# ABOUT THIS EXERCISE:
In the records below, copy the line that contains "shipping: 37.00 -> 8.99" and each line after it, word for word, through the last.

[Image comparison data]

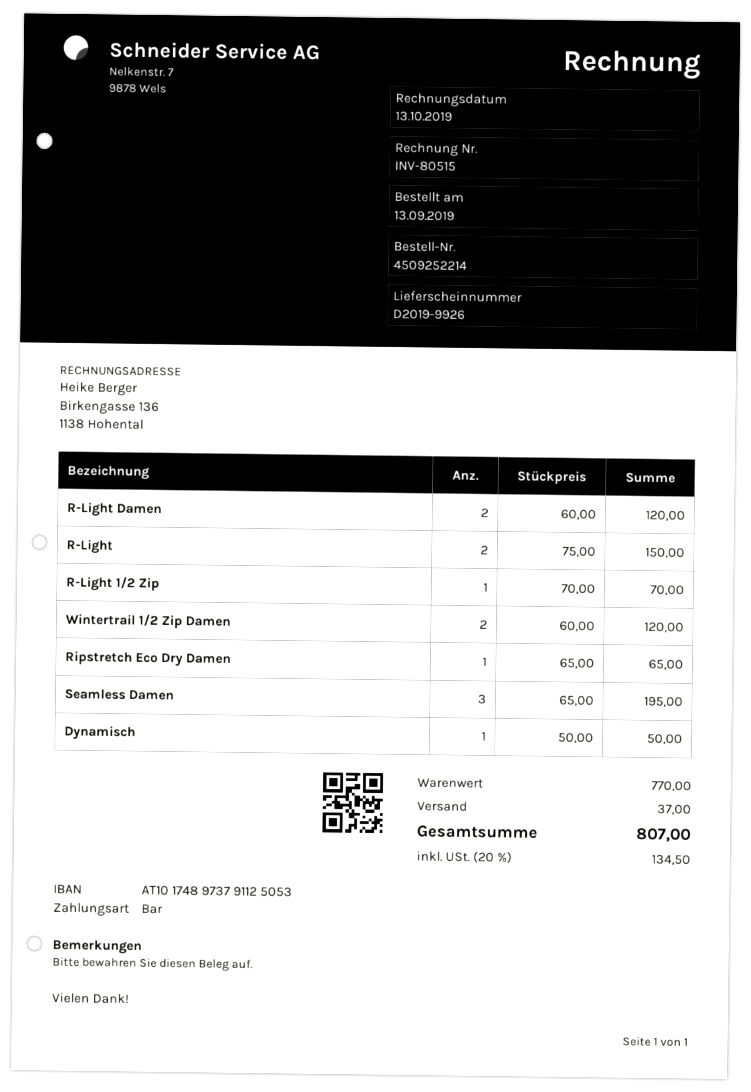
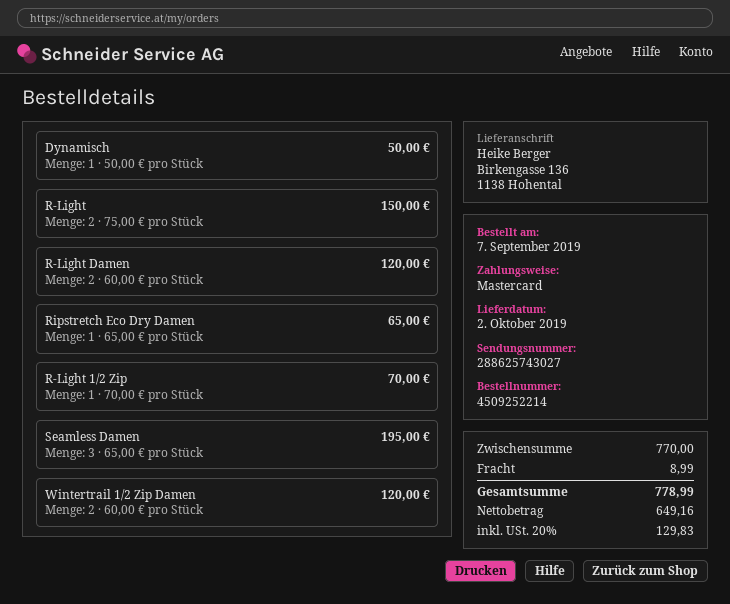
order date: 2019-09-13 -> 2019-09-07
payment method: cash -> Mastercard
shipping: 37.00 -> 8.99
tax: 20% = 134.50 -> 20% = 129.83
total: 807.00 -> 778.99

# RESULT OF THE TASK:
shipping: 37.00 -> 8.99
tax: 20% = 134.50 -> 20% = 129.83
total: 807.00 -> 778.99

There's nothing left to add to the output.